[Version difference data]
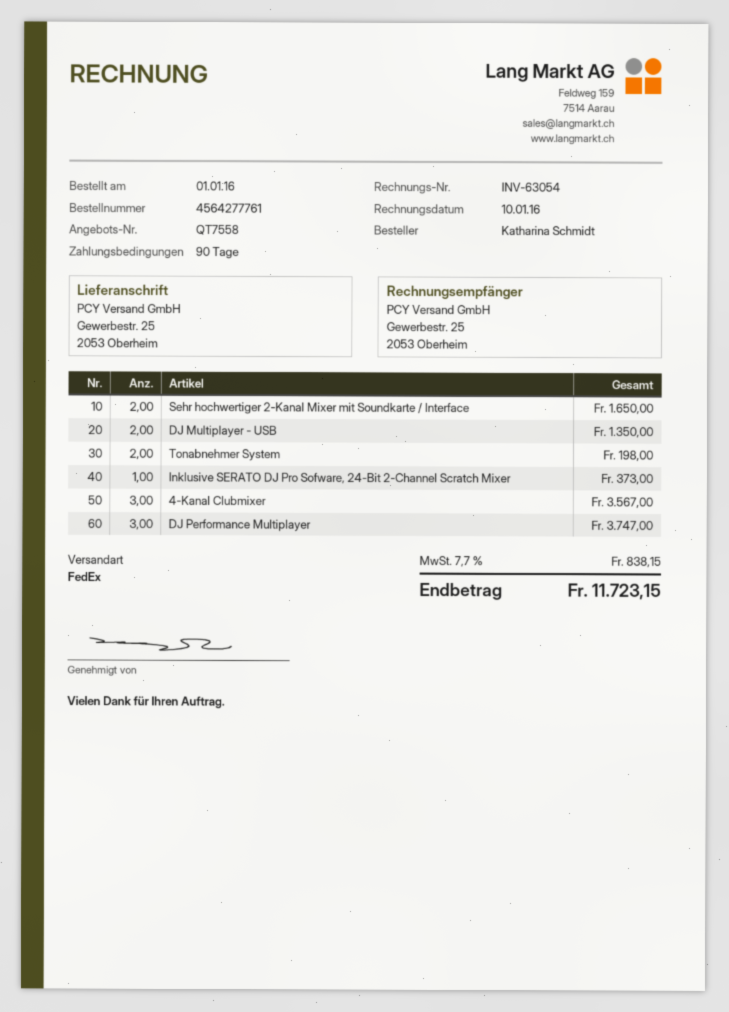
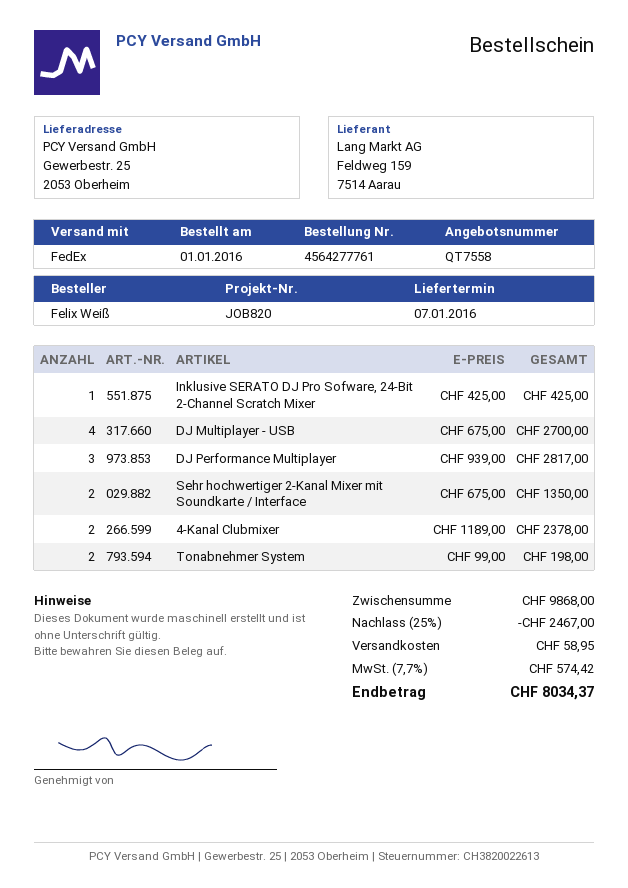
ordered by: Katharina Schmidt -> Felix Weiß
Sehr hochwertiger 2-Kanal Mixer mit Soundkarte / Interface: 2 for 1650.00 -> 2 for 1350.00
DJ Multiplayer - USB: 2 for 1350.00 -> 4 for 2700.00
Inklusive SERATO DJ Pro Sofware, 24-Bit 2-Channel Scratch Mixer: 1 for 373.00 -> 1 for 425.00
4-Kanal Clubmixer: 3 for 3567.00 -> 2 for 2378.00
DJ Performance Multiplayer: 3 for 3747.00 -> 3 for 2817.00
discount: none -> 25% = 2467.00
shipping: none -> 58.95
tax: 7.7% = 838.15 -> 7.7% = 574.42
total: 11723.15 -> 8034.37

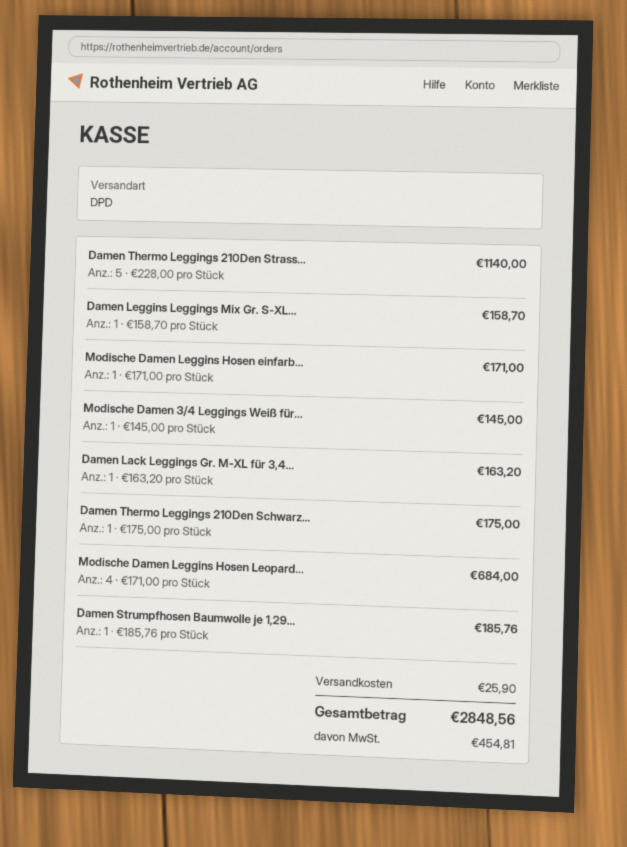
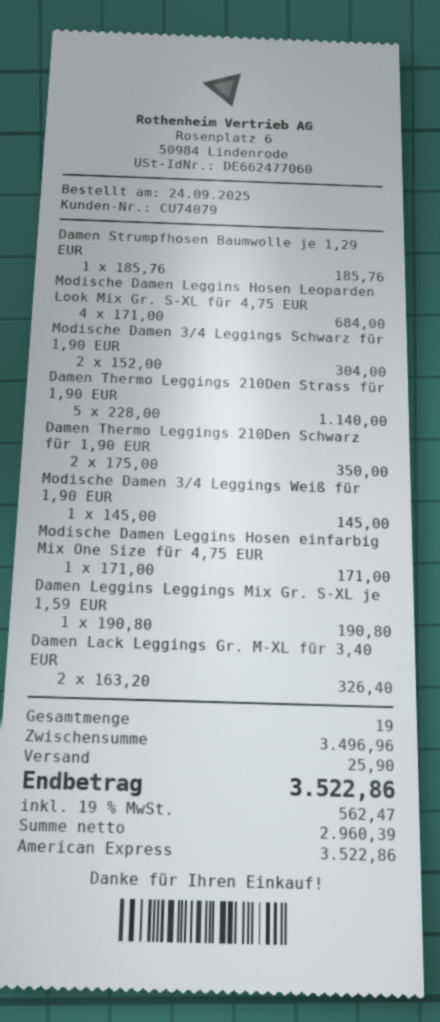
Damen Leggins Leggings Mix Gr. S-XL...: 1 x 158.70 = 158.70 -> 1 x 190.80 = 190.80
Damen Lack Leggings Gr. M-XL für 3,4...: 1 x 163.20 = 163.20 -> 2 x 163.20 = 326.40
Damen Thermo Leggings 210Den Schwarz...: 1 x 175.00 = 175.00 -> 2 x 175.00 = 350.00
Modische Damen 3/4 Leggings Schwarz für 1,90 EUR: none -> 2 x 152.00 = 304.00
tax: 454.81 -> 562.47
total: 2848.56 -> 3522.86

WORK TO COMPLETE
What goes in the answer is the run of lines from the one holding "Damen Leggins Leggings" to the end of the entries, reproduced exactly and with nothing else.

RESPONSE TO THE TASK
Damen Leggins Leggings Mix Gr. S-XL...: 1 x 158.70 = 158.70 -> 1 x 190.80 = 190.80
Damen Lack Leggings Gr. M-XL für 3,4...: 1 x 163.20 = 163.20 -> 2 x 163.20 = 326.40
Damen Thermo Leggings 210Den Schwarz...: 1 x 175.00 = 175.00 -> 2 x 175.00 = 350.00
Modische Damen 3/4 Leggings Schwarz für 1,90 EUR: none -> 2 x 152.00 = 304.00
tax: 454.81 -> 562.47
total: 2848.56 -> 3522.86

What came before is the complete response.